Brief -
Pictures within the data are to be left out; everything else must be reproduced exactly.

# # #

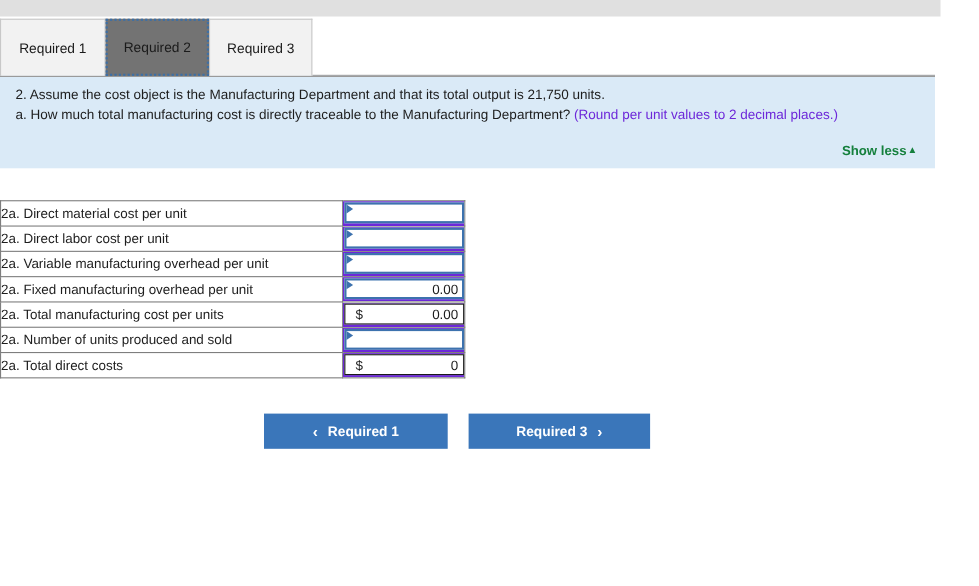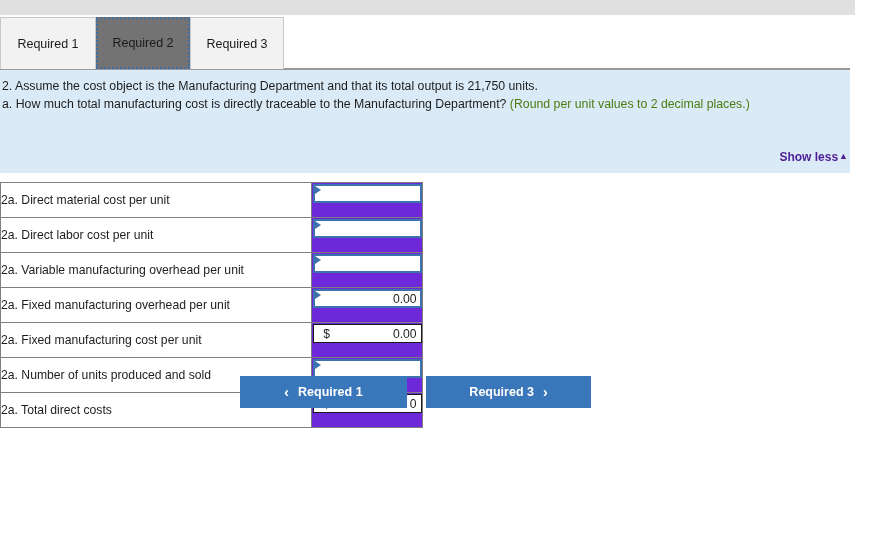"2. Assume the cost object" #instructions { height: 104px -> 84px; padding: 8px 10px 0 2px -> 8px 10px 0 14px }
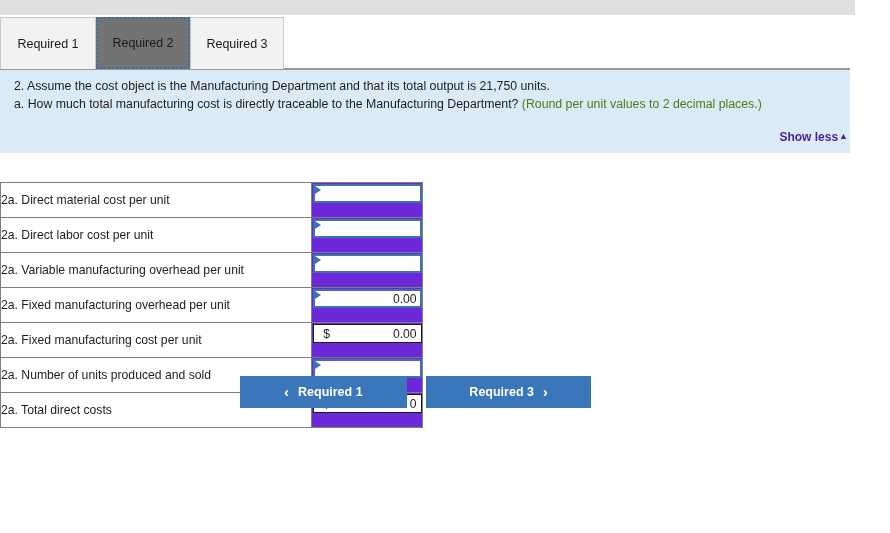"(Round per unit values to" .red { color: #4d7c0f -> #6d28d9 }
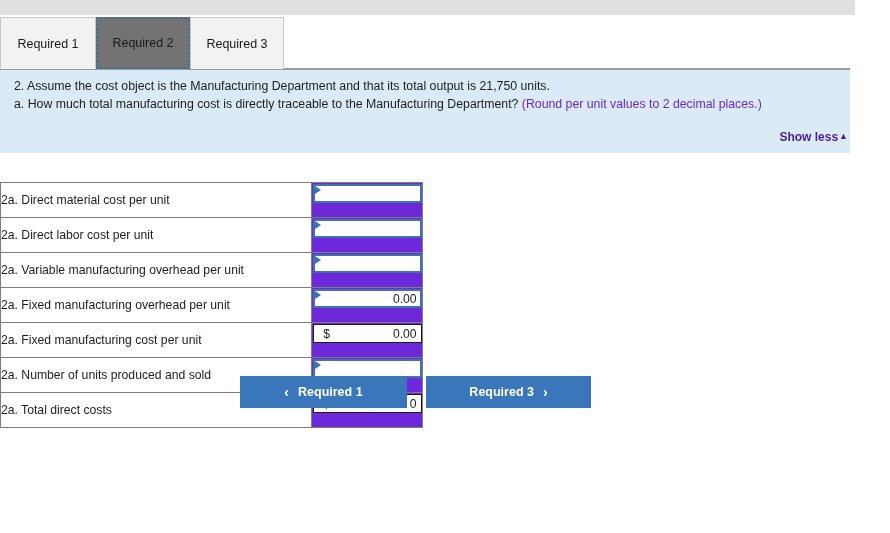"Show less" #show-less-row { color: #4c1d95 -> #15803d; right: 2px -> 16px }
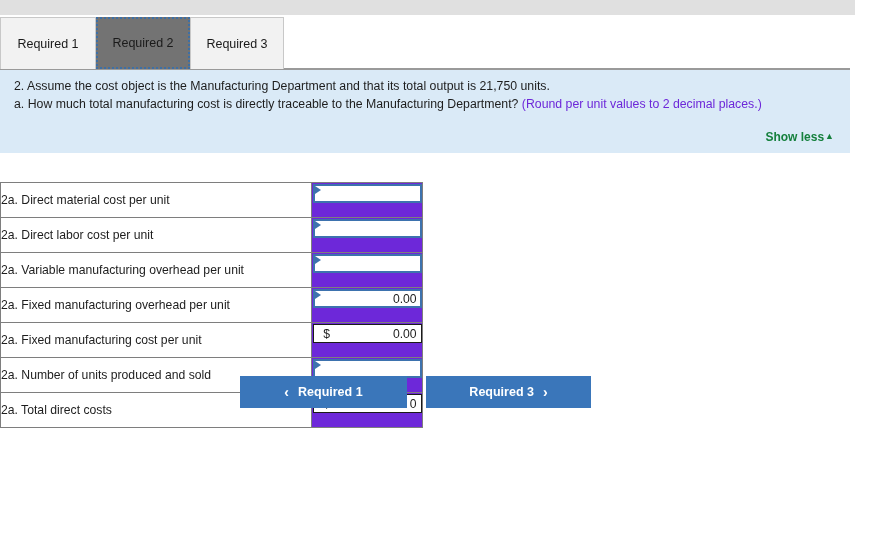"2a. Direct material cost per" #answer-table tr { height: 35px -> 23px }
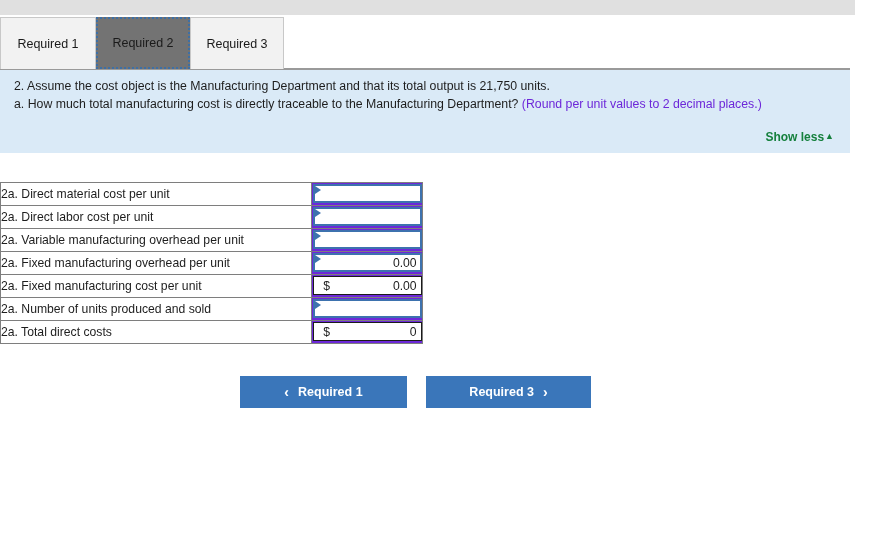"2a. Fixed manufacturing cost per" td.row-label { text: Fixed manufacturing cost per unit -> Total manufacturing cost per units }
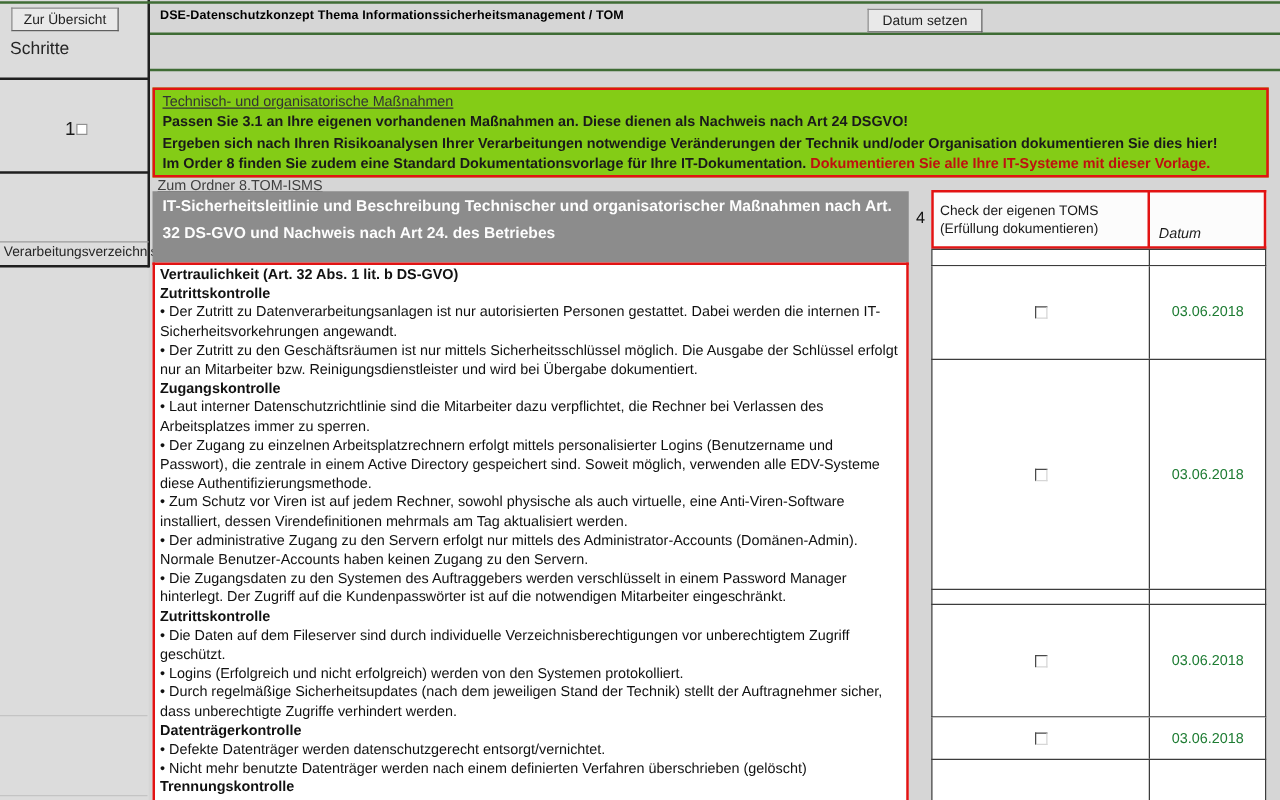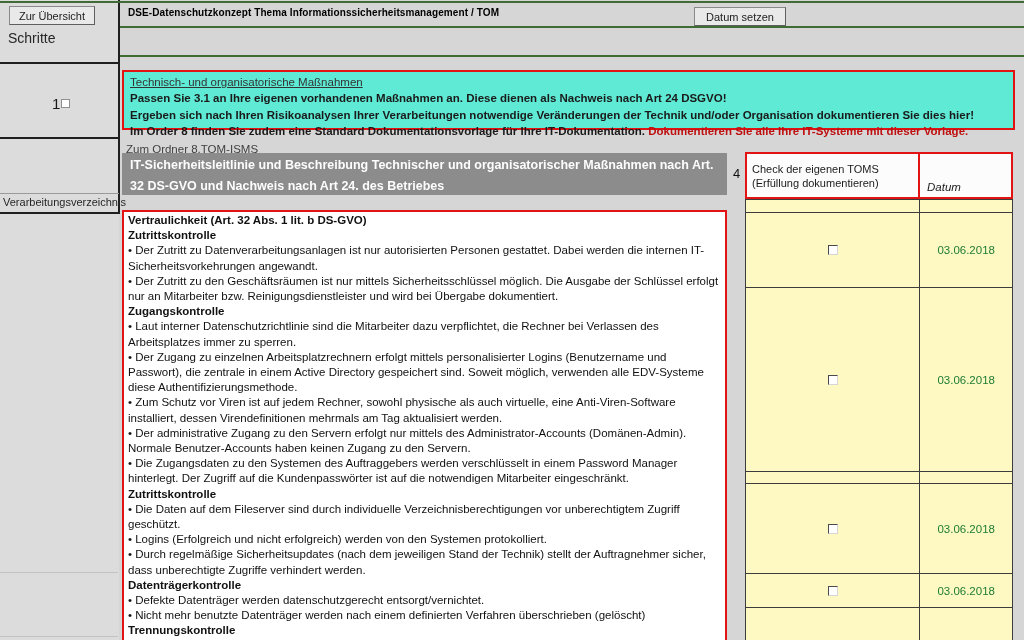"Technisch- und organisatorische" #instr { background: #5eead4 -> #84cc16; height: 60px -> 72px }
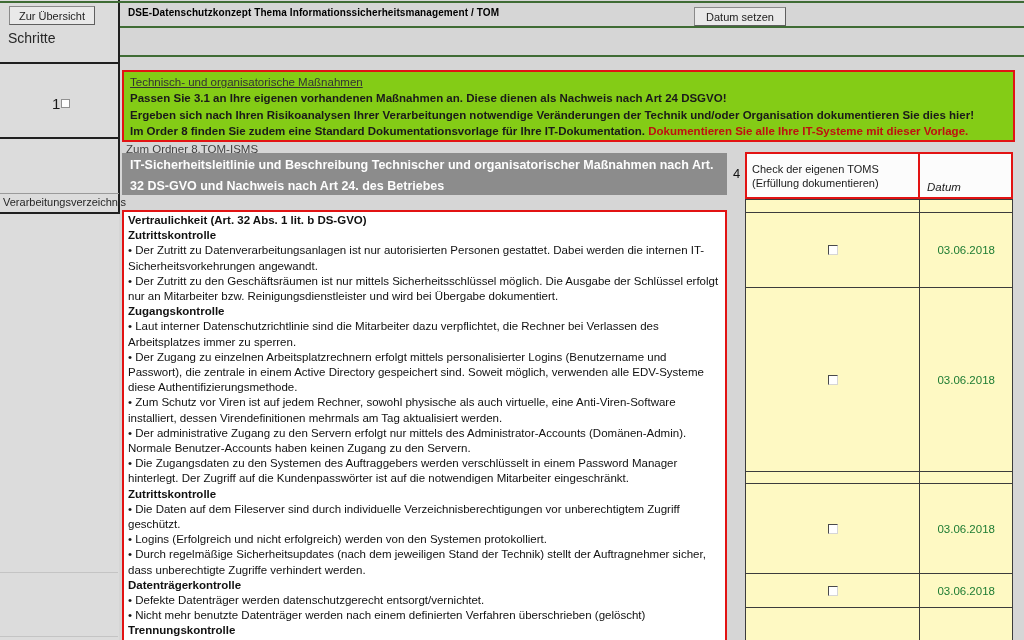"IT-Sicherheitsleitlinie und Beschreibung" #gray-block { height: 42px -> 58px }
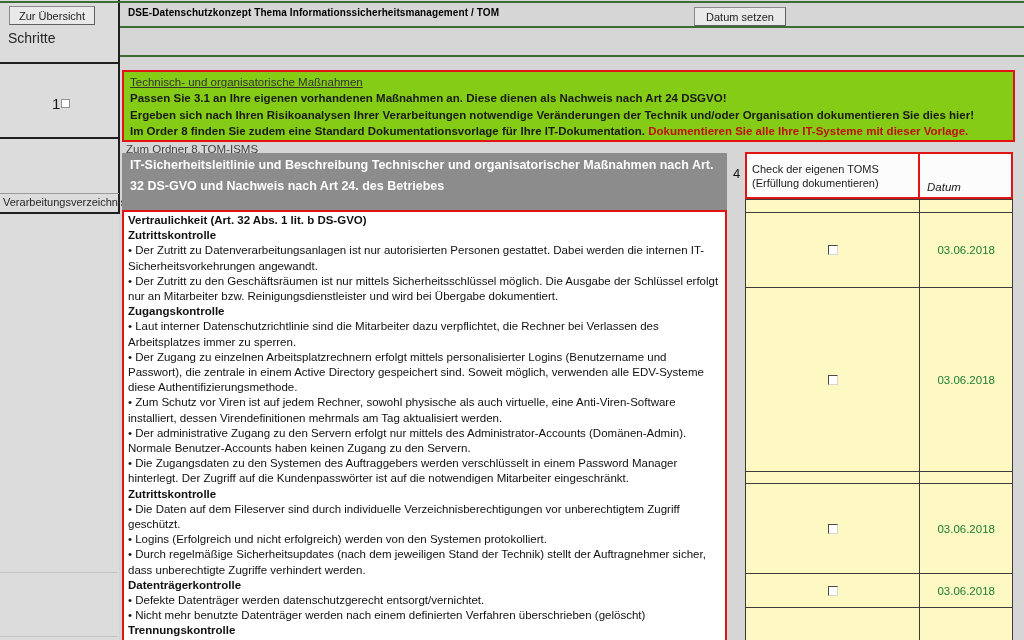"03.06.2018" .crow { background: #fef9c3 -> #ffffff }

# # #

Response -
"2. Assume the cost object" #instructions { height: 104px -> 84px; padding: 8px 10px 0 2px -> 8px 10px 0 14px }
"(Round per unit values to" .red { color: #4d7c0f -> #6d28d9 }
"Show less" #show-less-row { color: #4c1d95 -> #15803d; right: 2px -> 16px }
"2a. Direct material cost per" #answer-table tr { height: 35px -> 23px }
"2a. Fixed manufacturing cost per" td.row-label { text: Fixed manufacturing cost per unit -> Total manufacturing cost per units }
"Technisch- und organisatorische" #instr { background: #5eead4 -> #84cc16; height: 60px -> 72px }
"IT-Sicherheitsleitlinie und Beschreibung" #gray-block { height: 42px -> 58px }
"03.06.2018" .crow { background: #fef9c3 -> #ffffff }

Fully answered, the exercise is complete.